My name is Daniel and when I was 16 my stepmother held my arm and my cousin put a needle in it. That was the first time I got high, and I liked it. My childhood with my father’s side of the family made Jerry Springer look like Leave It to Beaver, and drugs were my coping method.

I was a functioning addict. After my divorce, I raised my kids by myself. I spent 30 years in the restaurant business, even becoming an executive chef. But I got tired of being told that I was great but they could only give me so much money because I didn’t have my degree. That fueled my addiction even more.

At last my desire to work abandoned me but the addiction didn’t. I tried to quit, but I would always look back. I wasn’t using to get high; I was using just to function.

I decided to kill myself. I went to see my kids one last time. They didn’t know what I was thinking. And then I found Open Door Mission.

You have to understand, I was so mad at God.

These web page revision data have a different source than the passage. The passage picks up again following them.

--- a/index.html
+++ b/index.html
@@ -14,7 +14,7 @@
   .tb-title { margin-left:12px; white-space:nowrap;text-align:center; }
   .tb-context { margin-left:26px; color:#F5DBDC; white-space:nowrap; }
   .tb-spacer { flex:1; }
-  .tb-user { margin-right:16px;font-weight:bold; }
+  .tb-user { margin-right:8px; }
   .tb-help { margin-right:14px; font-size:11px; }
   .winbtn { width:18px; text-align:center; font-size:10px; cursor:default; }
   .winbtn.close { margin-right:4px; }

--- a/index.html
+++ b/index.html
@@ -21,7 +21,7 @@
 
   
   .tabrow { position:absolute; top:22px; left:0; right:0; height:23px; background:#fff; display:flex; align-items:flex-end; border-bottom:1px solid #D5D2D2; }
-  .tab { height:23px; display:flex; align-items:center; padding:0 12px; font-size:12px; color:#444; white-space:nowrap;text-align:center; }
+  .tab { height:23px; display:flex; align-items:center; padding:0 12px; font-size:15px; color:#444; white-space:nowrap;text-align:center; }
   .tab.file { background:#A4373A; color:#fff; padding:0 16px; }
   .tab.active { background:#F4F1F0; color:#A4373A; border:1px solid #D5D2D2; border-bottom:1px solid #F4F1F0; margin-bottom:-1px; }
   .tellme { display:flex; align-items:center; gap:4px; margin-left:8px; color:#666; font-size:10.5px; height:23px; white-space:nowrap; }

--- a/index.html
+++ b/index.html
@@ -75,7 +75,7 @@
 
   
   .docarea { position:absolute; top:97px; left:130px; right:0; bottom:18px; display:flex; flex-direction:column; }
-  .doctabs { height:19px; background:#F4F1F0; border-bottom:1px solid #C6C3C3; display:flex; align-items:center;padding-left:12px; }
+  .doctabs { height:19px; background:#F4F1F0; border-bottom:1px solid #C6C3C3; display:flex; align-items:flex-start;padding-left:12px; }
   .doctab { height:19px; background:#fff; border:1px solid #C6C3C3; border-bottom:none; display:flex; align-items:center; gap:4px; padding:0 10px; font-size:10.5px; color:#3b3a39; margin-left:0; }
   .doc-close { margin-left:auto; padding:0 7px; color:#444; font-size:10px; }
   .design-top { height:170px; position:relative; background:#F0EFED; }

I knew He didn’t care about me. If He did, He wouldn’t have let that stuff happen to me and my siblings. Sometimes, when I was little, I would stay with my grandmother and she would take me to church. It was so intimidating. I was in a living hell, but then there was this place where I could just be a kid and I didn’t know how to do that.

But I thought trying the Mission first would somehow justify my death later. When I learned more about the program I also thought how great it would be to graduate from something. I had never graduated from anything before. It wouldn’t matter much, of course, because I was planning to kill myself, but I wanted to belong somewhere.

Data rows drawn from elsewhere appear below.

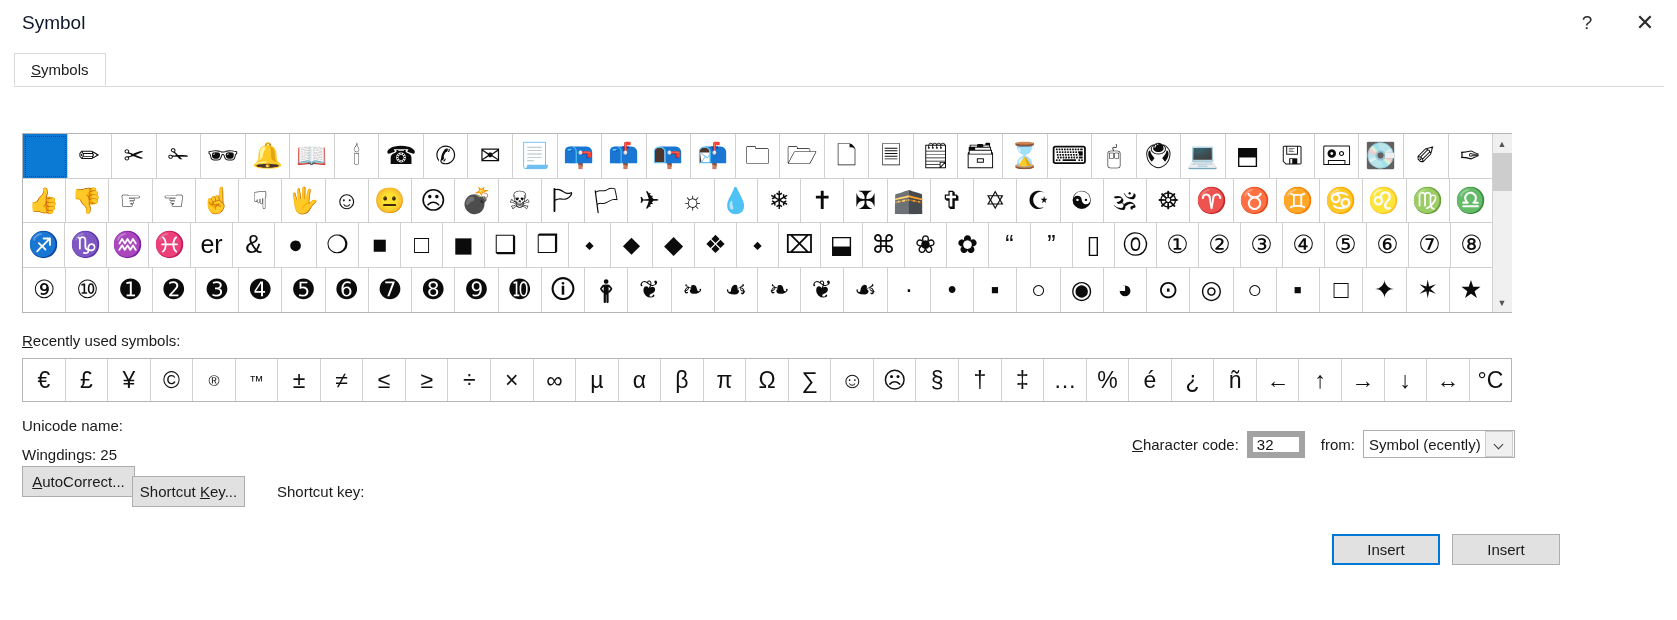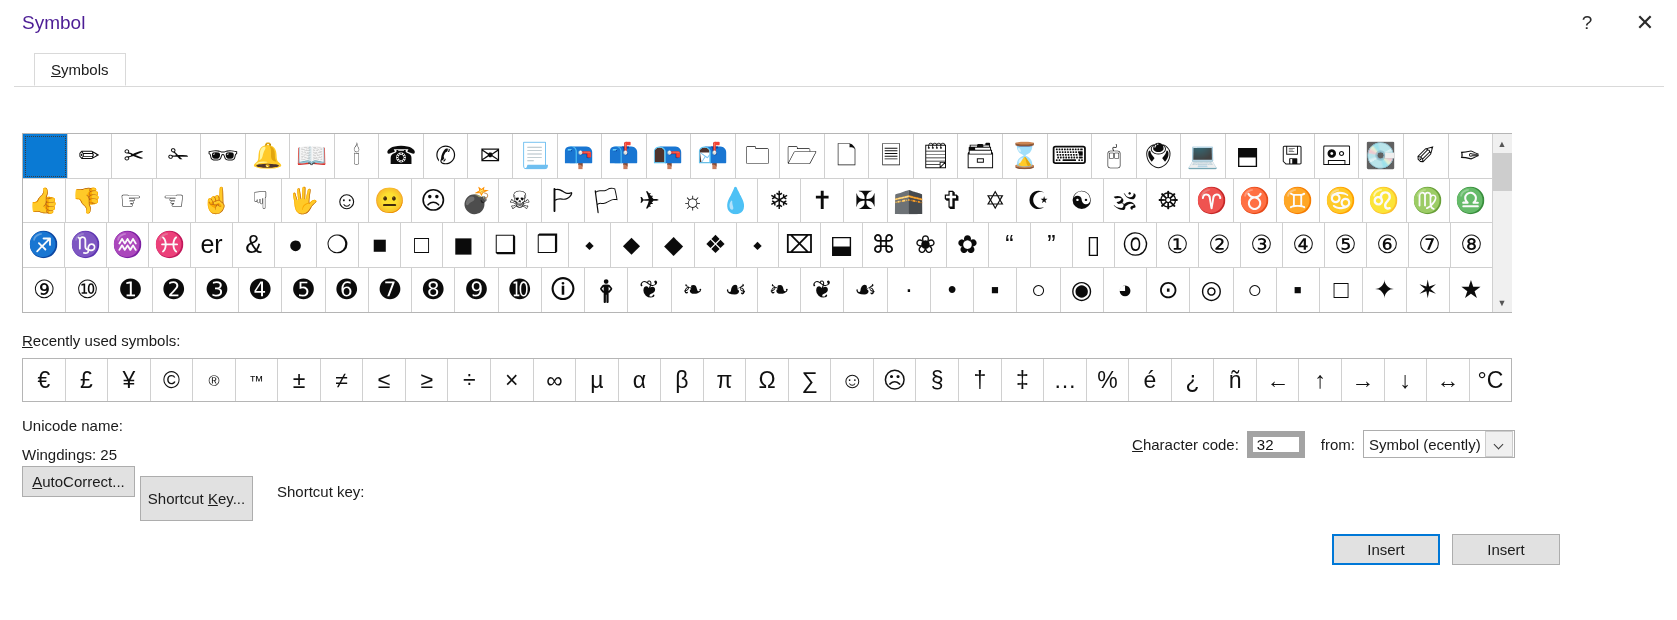--- a/index.html
+++ b/index.html
@@ -19,7 +19,7 @@
     height:46px; display:flex; align-items:center;
     padding:0 0 0 22px; background:#ffffff;
   }
-  .title-text { font-size:19px; color:#4c1d95; flex:0 0 auto; }
+  .title-text { font-size:19px; color:#0f172a; flex:0 0 auto; }
   .titlebar-spacer { flex:1 1 auto; }
   .tb-btn {
     width:52px; height:46px; display:flex; align-items:center; justify-content:center;

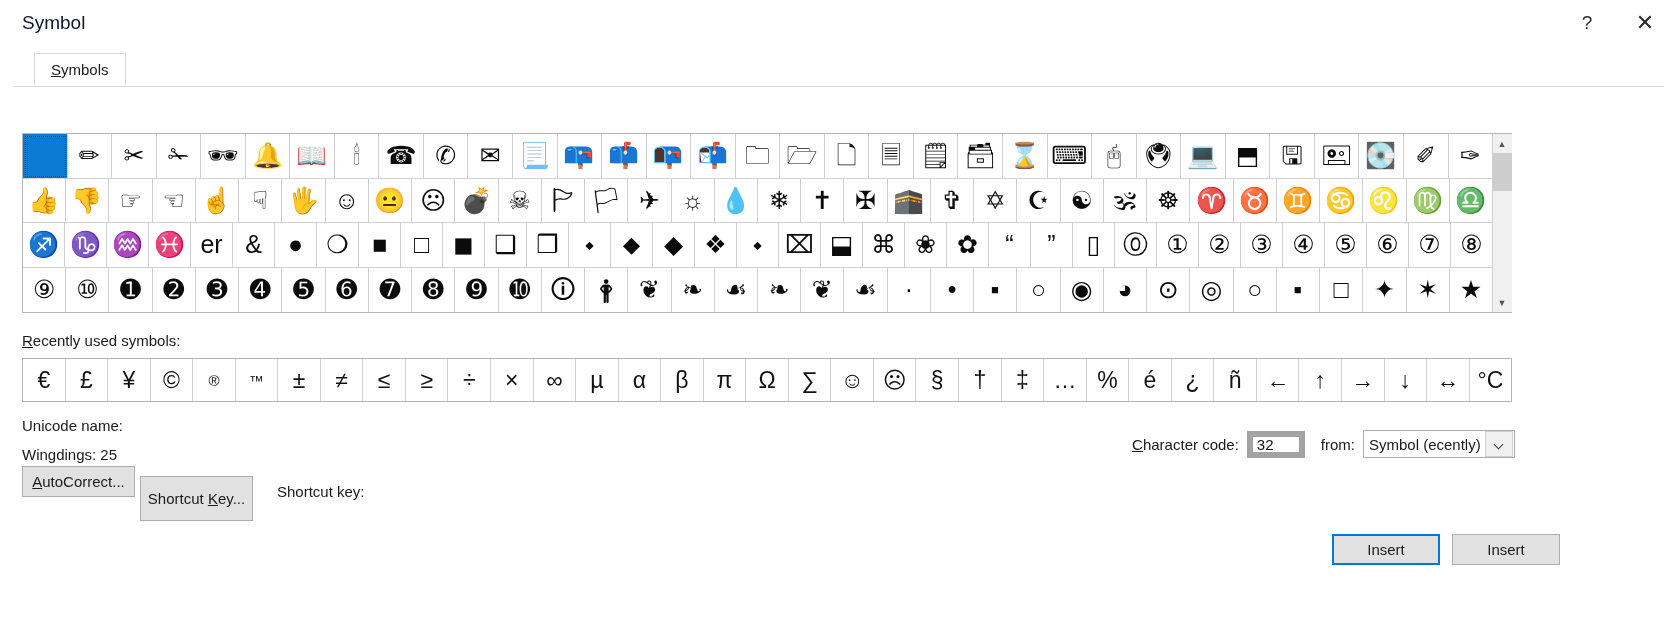--- a/index.html
+++ b/index.html
@@ -39,7 +39,7 @@
     border-bottom:none; background:#f3f3f3; margin-right:-1px;
     cursor:default; user-select:none;
   }
-  .tab.active { background:#ffffff; border-bottom:1px solid #ffffff; position:relative; z-index:2;margin-left:20px; }
+  .tab.active { background:#ffffff; border-bottom:1px solid #ffffff; position:relative; z-index:2; }
   u.acc { text-decoration:underline; }
 
   

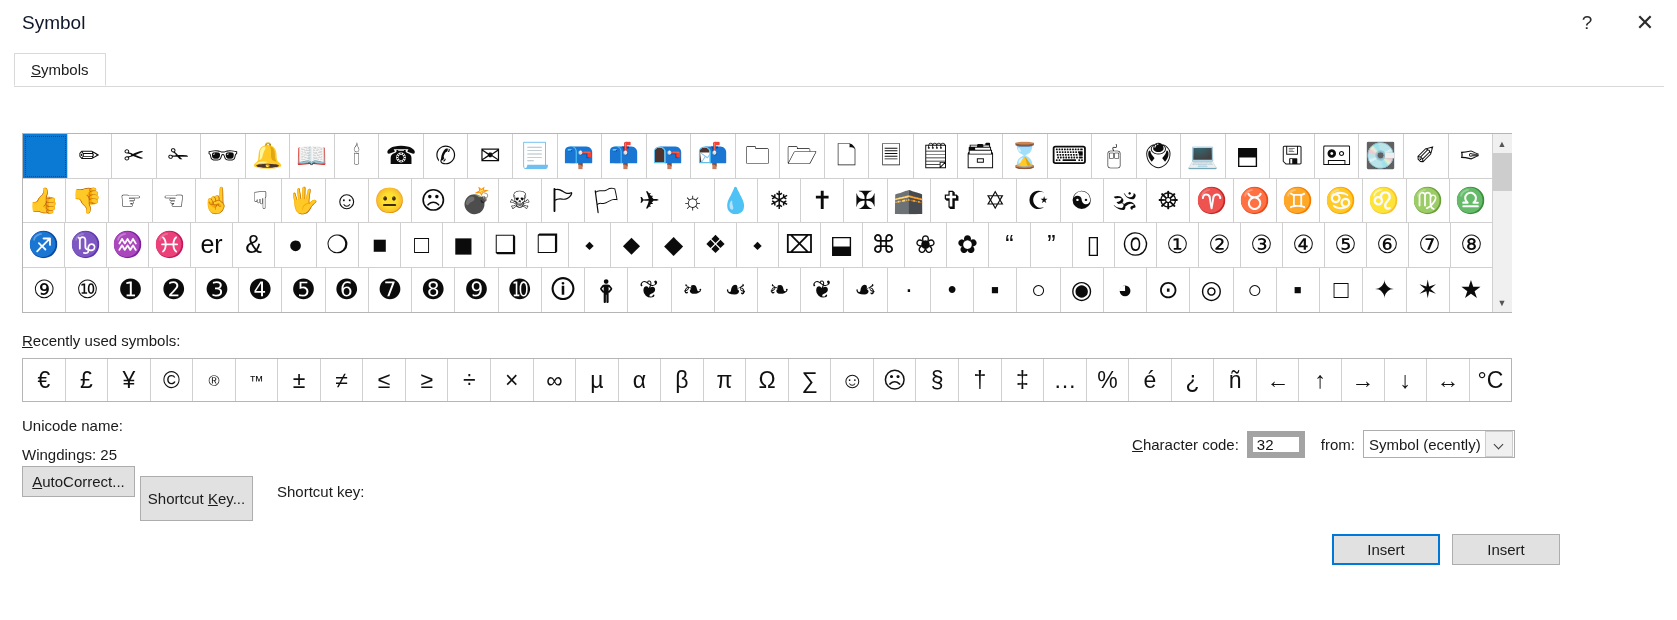--- a/index.html
+++ b/index.html
@@ -122,7 +122,7 @@
     display:flex; align-items:center; justify-content:center;
   }
   .autocorrect { position:absolute; left:22px; top:466px; width:113px; height:31px; }
-  .shortcutkey { position:absolute; left:140px; top:476px; width:113px; height:45px;text-align:center; }
+  .shortcutkey { position:absolute; left:132px; top:476px; width:113px; height:31px;text-align:center; }
   .shortcut-text { position:absolute; left:277px; top:483px; font-size:15px; }
 
   .insert { position:absolute; left:1332px; top:534px; width:108px; height:31px;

For the first three weeks, I never smiled. The other guys bet against me because I was always so angry and aggressive. My counselors told me to be honest, so I was honest. I told them that these groups didn’t make me feel like a shot of heroin did.

Then John Molina from Lakewood Church came to speak at our Celebrate Recovery class one day and told the story of Jesus and the lepers. I felt like I was standing with those lepers and all I had to do was reach out. Things changed after that.

The Mission taught me that I could talk about my anger and not hold onto it. I could talk about my grief; that was beaten out of us as kids. And when I read the book of Jonah I learned you could talk to God that way too. One day I went out to the prayer garden on campus, and I got real with God. I told Him I didn’t appreciate the things that happened to me when I was little. Then I took Him at His word, that He could change me.

I graduated from the Mission in May 2016. The guys I came in with, we bonded, and we called ourselves the greatest graduating class in the history of the Mission. And my mom came! I always wanted a relationship with her but my anger wrecked things. Mr. Freeman at the Mission told me to write her a letter every week while I was here, and that restored the relationship.

Today I’m working at a bagel shop full-time and going to school full-time. During the program, I was valedictorian of my class in the hospitality certification program at the University of Houston. Now I’m working on a “ bucket list” goal of learning college algebra, and I’ve got a 3.8 GPA. I’m in the honor society. I’m not used to positive things and at first it was hard to accept that I do belong there, but I’m building on what I learned at the Mission.

My ultimate goal is to complete my culinary degree. I want to use my talents as a chef to serve God, like in a food truck that ministers to lost teenagers or teaching missionaries to cook the food of the culture they’re serving.

I go back to the Mission on Thursday mornings when my mentor does the devotions. I’m tied to the Mission, my church, and the place where I’m living. I never belonged anywhere before. Now people would miss me if I wasn’t there. My favorite verse is Ephesians 3:7 in the NIRV translation, “I now serve the good news because God gave me His grace. His power is at work in me.”

I’ve always lived in fear of tomorrow and been tormented by the past. Today I have peace, and that’s because of what donors and supporters of Open Door Mission helped give me. I learned everything about the way I’m living now from the Mission. It wasn’t easy, but what they said would happen has happened.